=== Material for the task ===
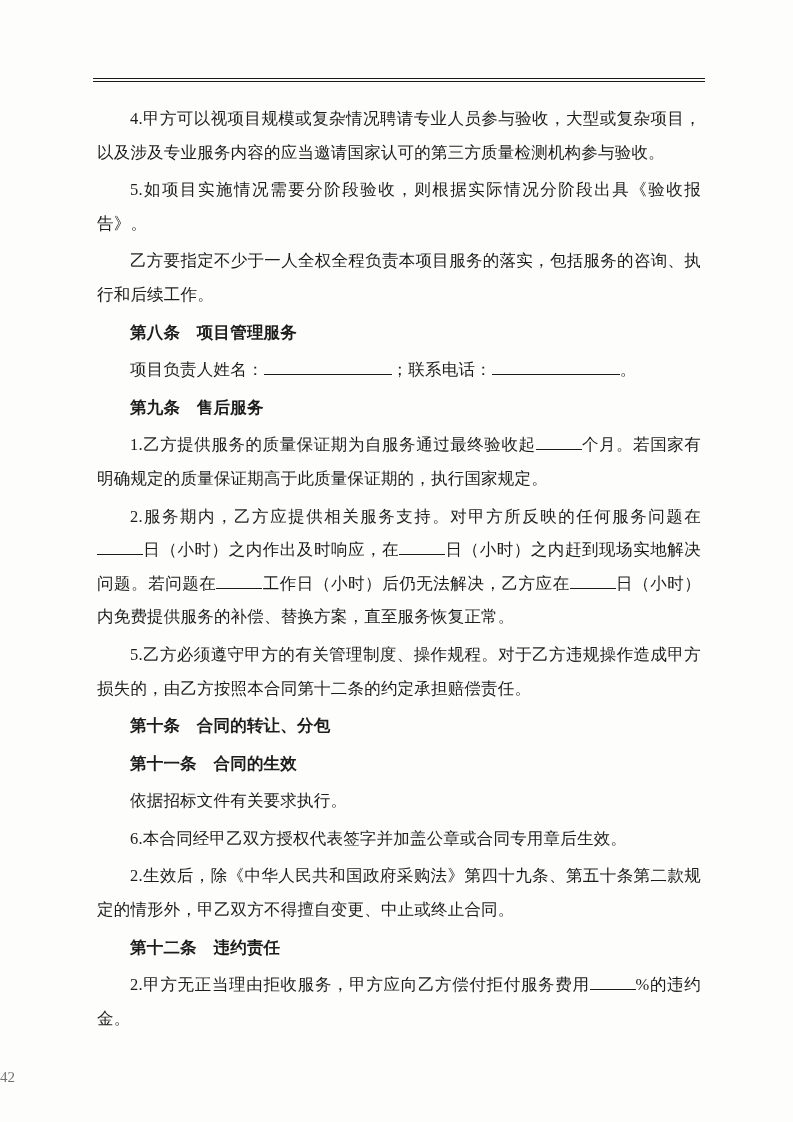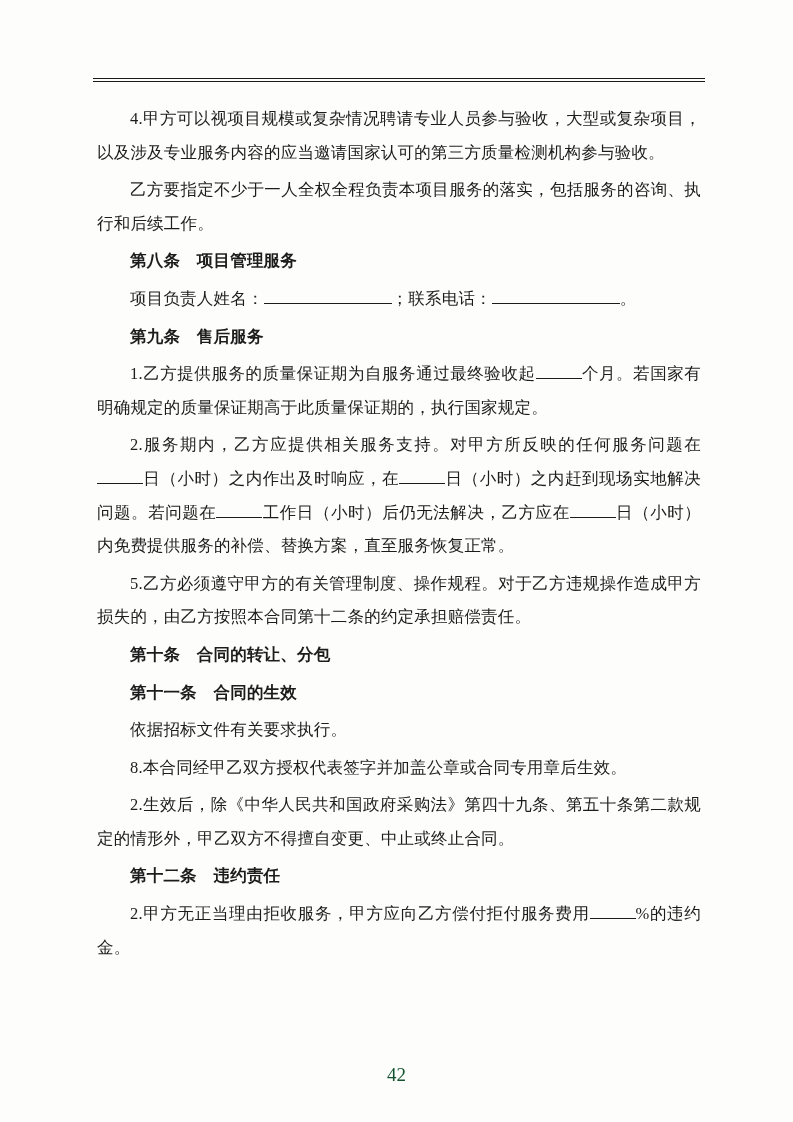--- a/index.html
+++ b/index.html
@@ -61,6 +61,7 @@
   <div class="header-rule"></div>
   <main class="content">
       <p class="para body">4.甲方可以视项目规模或复杂情况聘请专业人员参与验收，大型或复杂项目，以及涉及专业服务内容的应当邀请国家认可的第三方质量检测机构参与验收。</p>
+      <p class="para body">5.如项目实施情况需要分阶段验收，则根据实际情况分阶段出具《验收报告》。</p>
       <p class="para body">乙方要指定不少于一人全权全程负责本项目服务的落实，包括服务的咨询、执行和后续工作。</p>
       <p class="para heading">第八条　项目管理服务</p>
       <p class="para body">项目负责人姓名：<span class="blank" style="width: 128px;"></span>；联系电话：<span class="blank" style="width: 128px;"></span>。</p>

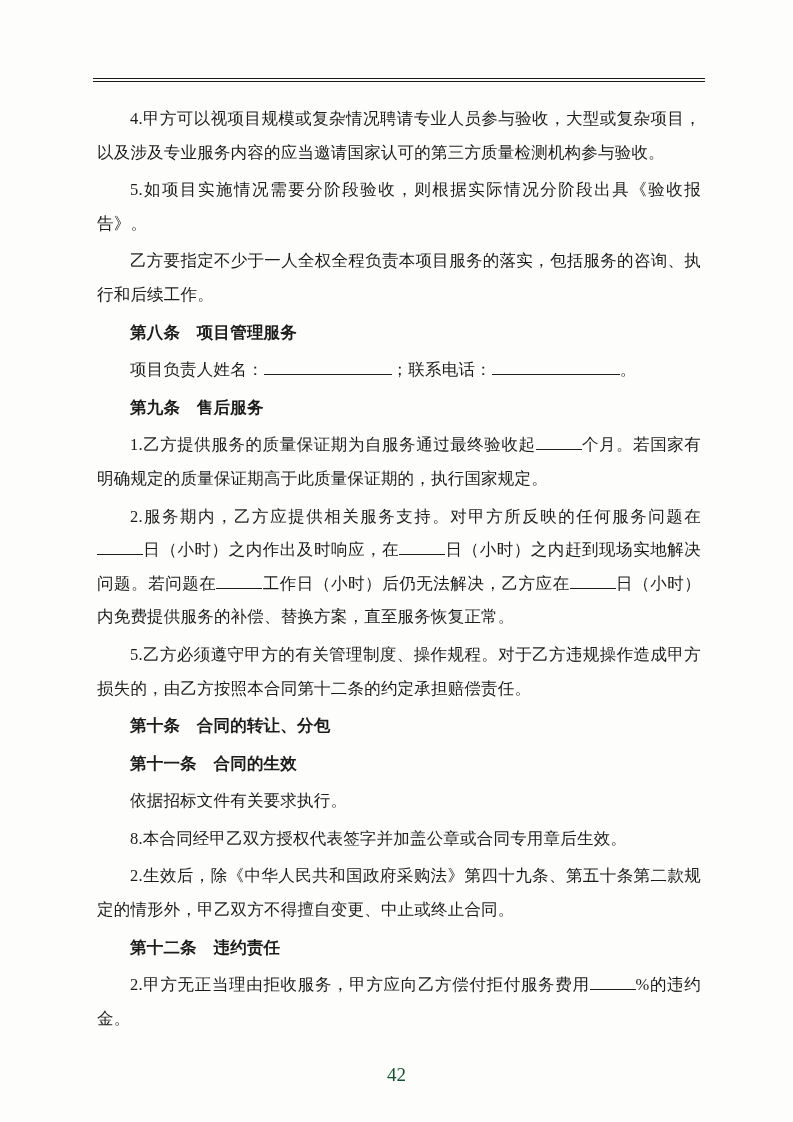--- a/index.html
+++ b/index.html
@@ -72,7 +72,7 @@
       <p class="para heading">第十条　合同的转让、分包</p>
       <p class="para heading">第十一条　合同的生效</p>
       <p class="para body">依据招标文件有关要求执行。</p>
-      <p class="para body">8.本合同经甲乙双方授权代表签字并加盖公章或合同专用章后生效。</p>
+      <p class="para body">6.本合同经甲乙双方授权代表签字并加盖公章或合同专用章后生效。</p>
       <p class="para body">2.生效后，除《中华人民共和国政府采购法》第四十九条、第五十条第二款规定的情形外，甲乙双方不得擅自变更、中止或终止合同。</p>
       <p class="para heading">第十二条　违约责任</p>
       <p class="para body">2.甲方无正当理由拒收服务，甲方应向乙方偿付拒付服务费用<span class="blank" style="width: 46px;"></span>%的违约金。</p>

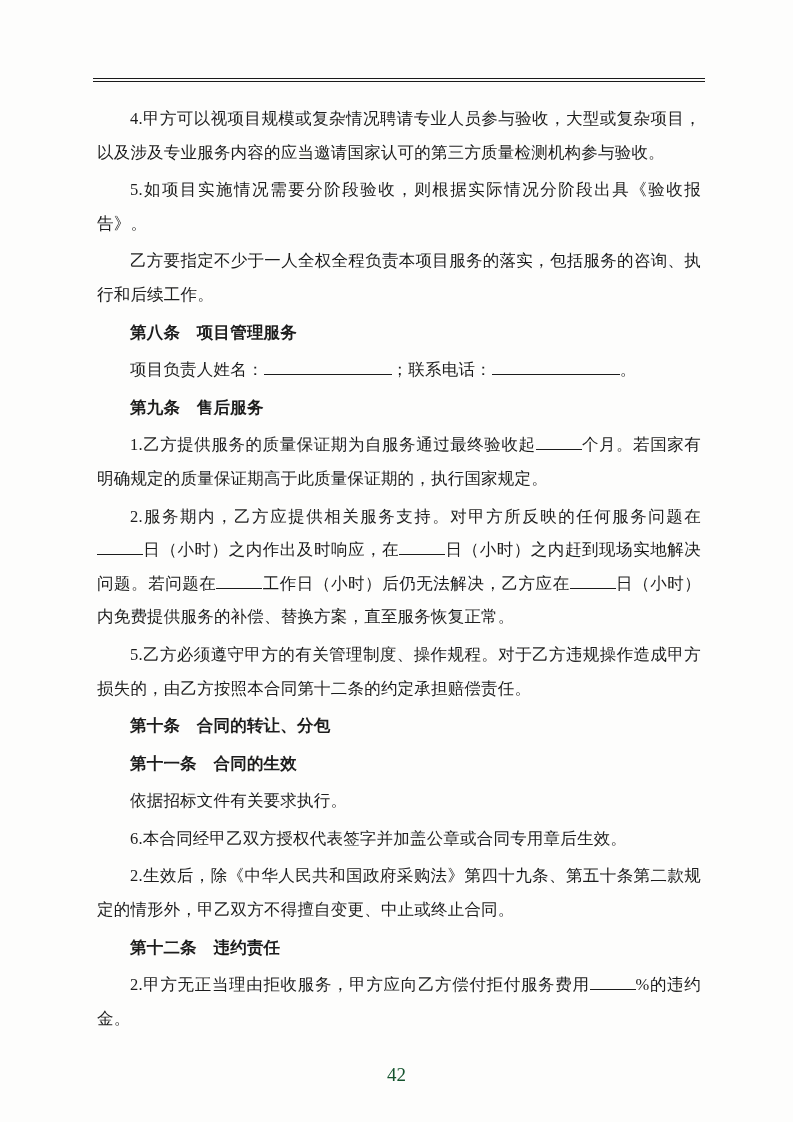--- a/index.html
+++ b/index.html
@@ -49,9 +49,8 @@
     left: 0;
     right: 0;
     bottom: 36px;
-    text-align: center;
-    font-size: 19px;
-    color: #14532d;
+    font-size: 15px;
+    color: #737373;
   }
 </style>
 </head>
===
### Your task:
Every line above with the word "style" belongs in the answer, copied as written.

### Written answer:
       <p class="para body">项目负责人姓名：<span class="blank" style="width: 128px;"></span>；联系电话：<span class="blank" style="width: 128px;"></span>。</p>
       <p class="para body">2.甲方无正当理由拒收服务，甲方应向乙方偿付拒付服务费用<span class="blank" style="width: 46px;"></span>%的违约金。</p>
 </style>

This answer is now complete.